« Hurlevent » d'Emerald Fennel : une fresque ratée entre romance cucul et sexe ennuyeux
« Hurlevent » d'Emerald Fennel : une fresque ratée et soporifique

Il existe des films où tout semble dysfonctionner à un tel point que l'on se demande si les réalisateurs n'ont pas délibérément cocher toutes les cases pour entrer dans cette catégorie. « Hurlevent » d'Emerald Fennel fait partie de ces œuvres mal en point que l'on peine à terminer. Cette fresque produit à la fois l'effet d'un bromure et d'un soporifique. Seule une musique assourdissante prévient d'un assoupissement durable.

Une passion maudite mal interprétée

Cathy, interprétée par Margot Robbie dans des robes encombrantes et pas toujours seyantes, et Heathcliff, joué par Jacob Elordi qui semble avoir constamment un manche à balai dans le fondement, vivent une passion maudite inspirée par le roman sulfureux d'Emily Brontë.

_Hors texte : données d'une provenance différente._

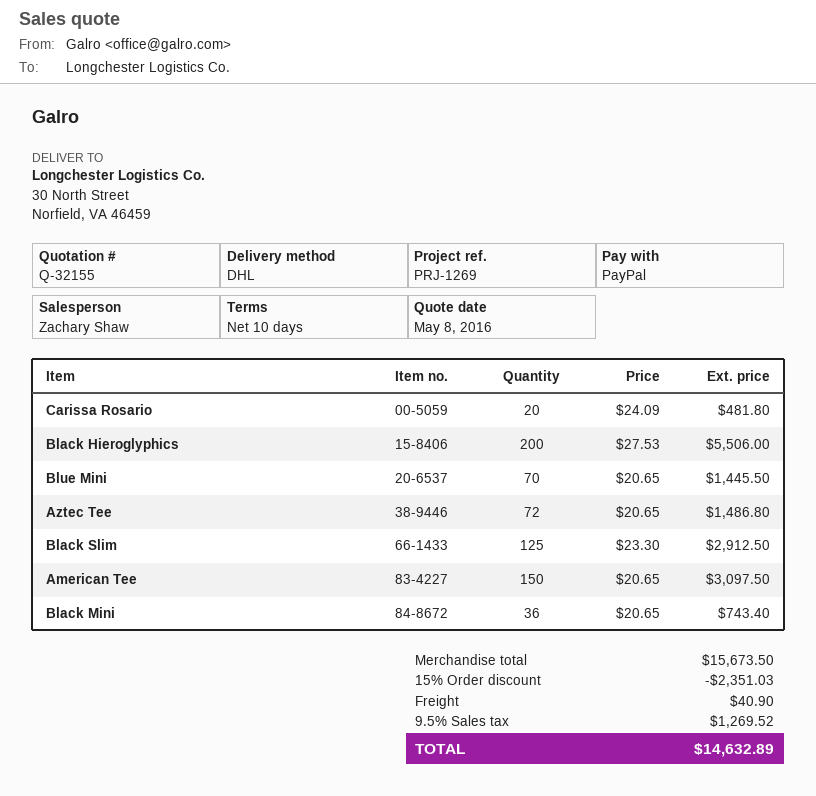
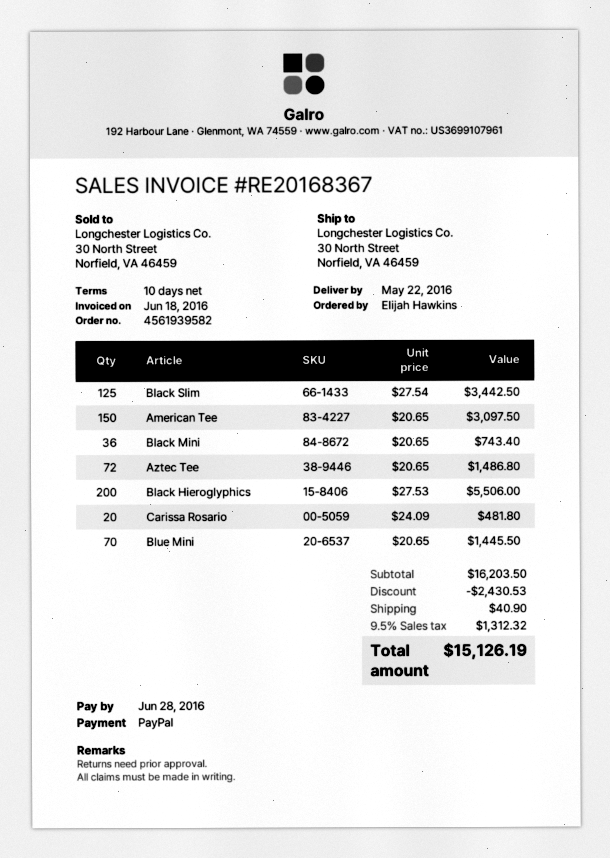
Black Slim: 125 x 23.30 = 2912.50 -> 125 x 27.54 = 3442.50
subtotal: 15673.50 -> 16203.50
discount: 2351.03 -> 2430.53
tax: 9.5% = 1269.52 -> 9.5% = 1312.32
total: 14632.89 -> 15126.19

Tout cela est destiné à mal finir, mais le chemin pour y parvenir est laborieux.

Plus cucul que cul

On attendait davantage de la réalisatrice de Promising Young Woman et Saltburn que ce salmigondis tiédasse, un mélange entre roman estampillé Harlequin et polissonneries soft façon Cinquante nuances de Grey. Il est amusant de se souvenir que le livre d'Emily Brontë est l'une des lectures favorites de Bella, l'héroïne de la saga Twilight de Nancy Meyer. « Hurlevent » s'inscrit dans la lignée de ces romances plus cucul que cul, aussi sexy qu'une coloscopie.

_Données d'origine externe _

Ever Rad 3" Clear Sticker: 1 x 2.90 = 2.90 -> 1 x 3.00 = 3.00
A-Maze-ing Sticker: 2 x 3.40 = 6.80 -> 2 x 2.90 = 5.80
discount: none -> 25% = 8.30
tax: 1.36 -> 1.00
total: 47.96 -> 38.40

Que le film ne soit pas vraiment fidèle au livre n'est pas un souci en soi. Cependant, on a carrément l'impression qu'Emerald Fennel a pioché des morceaux d'histoire raccordés au petit bonheur la chance. Comme si le film avait subi un montage hâtif destiné à séduire tous les publics, ce qui conduit souvent à n'en satisfaire aucun.

Et le sexe dans tout ça ?

C'est l'éternel problème des films américains au puritanisme chevillé au corps que d'essayer de célébrer le Sexe avec un grand S. Là encore, on pourrait croire que le film a été sévèrement mutilé, tant les étreintes entre les deux amants sont brèves. Leur acte le plus transgressif consiste à se mettre les doigts dans la bouche, parfois, comble de l'érotisme, avec de l'herbe.

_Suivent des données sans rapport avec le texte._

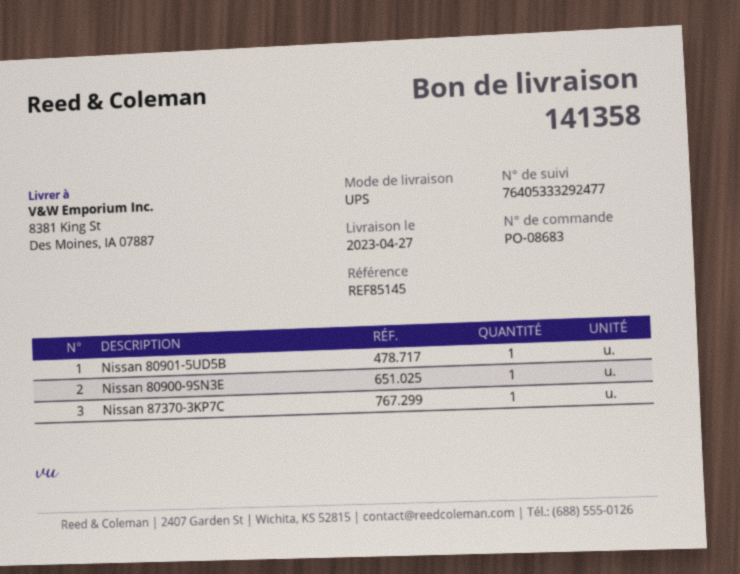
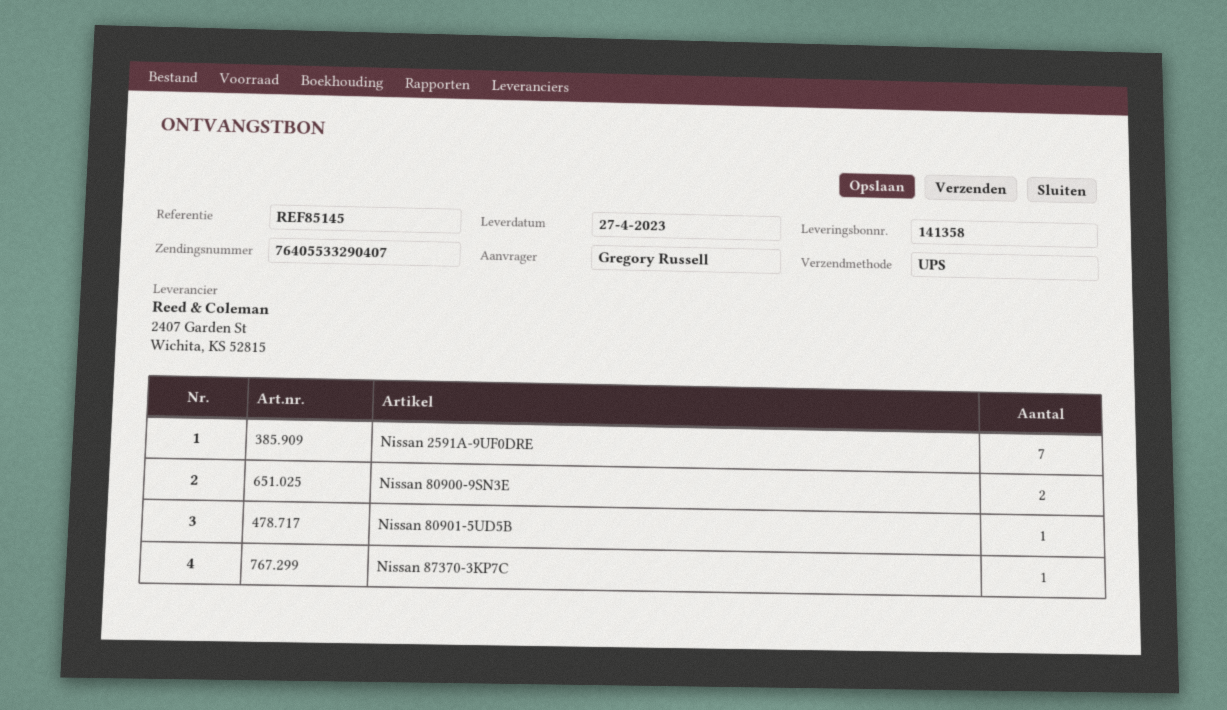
tracking number: 76405333292477 -> 76405533290407
Nissan 80900-9SN3E: 1 -> 2
Nissan 2591A-9UF0DRE: none -> 7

Le SM est aussi largement représenté, avec une jeune personne transformée en chienne et une autre dame ravie d'être traitée comme une jument par son bon ami. Le sexe est montré comme ennuyeux quand l'héroïne est avec son mari tendre, et plus satisfaisant avec Heathcliff qui la malmène en lui montrant « qui est le bonhomme ». C'est un point de vue, certes, mais il manque de profondeur.

Des personnages toxiques et une esthétique léchée

Les deux héros sont toxiques à souhait, ce qui gomme rapidement toute forme d'empathie à leur égard. Cathy est une pétasse gâtée, et Heathcliff, un lourdaud propret dépourvu du moindre magnétisme. C'est peut-être pour cela qu'ils étaient faits l'un pour l'autre. L'esthétique est si léchée qu'elle exclut toute forme de sensualité. Cathy minaude, Heathcliff roule des yeux.

Le spectateur approuve vigoureusement de la tête à chaque fois qu'ils déclarent, avec l'air d'avoir besoin de pilules laxatives : « Tout ça doit s'arrêter ». Il faut plus de deux heures pour qu'ils se décident à mettre un point final, qui, paradoxalement, arrive comme un poil de nez dans le consommé tant il est soudain.

Un budget disproportionné pour un résultat décevant

On ne comprend jamais vraiment ce qu'Emerald Fennel voulait démontrer avec cette fresque au budget digne du PIB de plusieurs petits pays. « Hurlevent » est tellement raté qu'on se prend à espérer que le film a été remonté contre son gré. La réalisatrice, pourtant talentueuse, semble avoir perdu son touche dans cette adaptation bancale.